Apart from the pictures, write out the records that follow exactly.

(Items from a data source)
——————
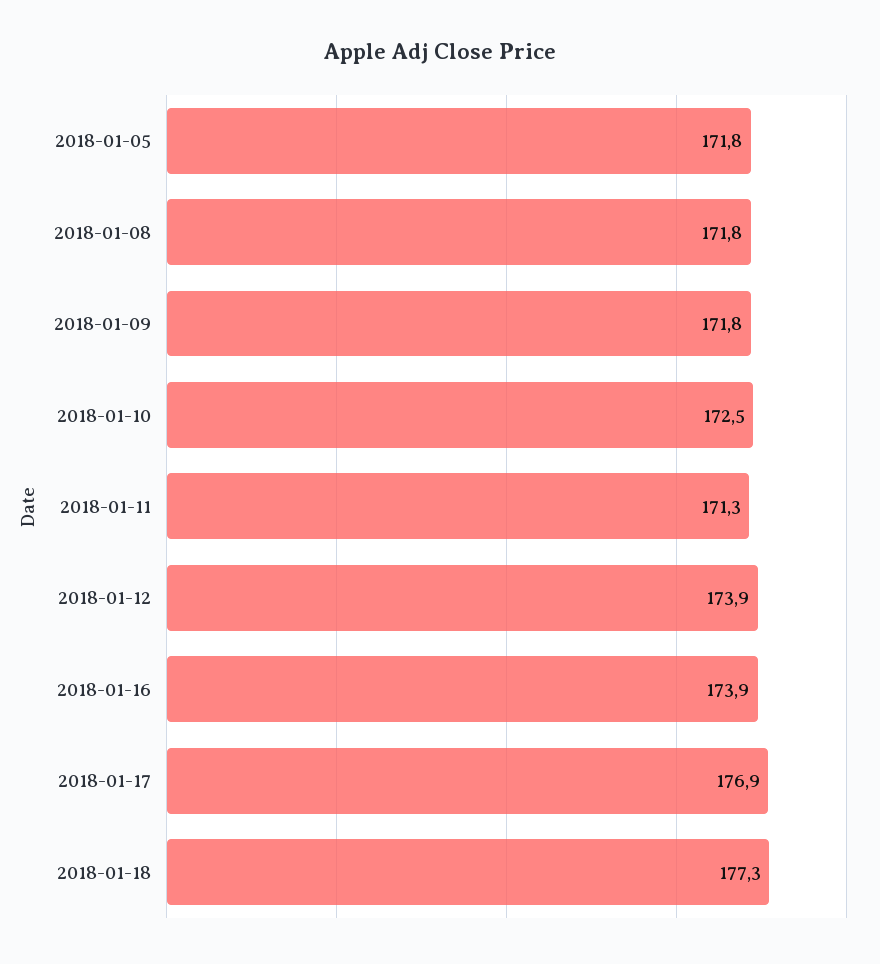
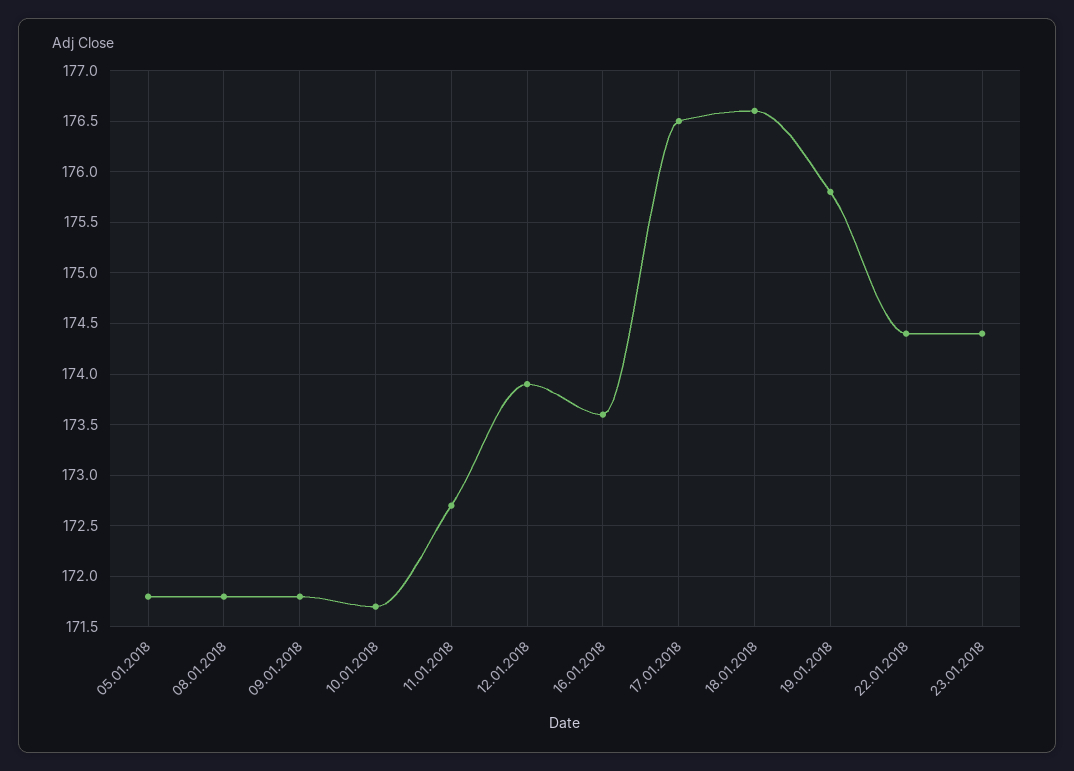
2018-01-10: 172.5 -> 171.7
2018-01-11: 171.3 -> 172.7
2018-01-16: 173.9 -> 173.6
2018-01-17: 176.9 -> 176.5
2018-01-18: 177.3 -> 176.6
19.01.2018: none -> 175.8
22.01.2018: none -> 174.4
23.01.2018: none -> 174.4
——————
(Result of this task)
2018-01-10: 172.5 -> 171.7
2018-01-11: 171.3 -> 172.7
2018-01-16: 173.9 -> 173.6
2018-01-17: 176.9 -> 176.5
2018-01-18: 177.3 -> 176.6
19.01.2018: none -> 175.8
22.01.2018: none -> 174.4
23.01.2018: none -> 174.4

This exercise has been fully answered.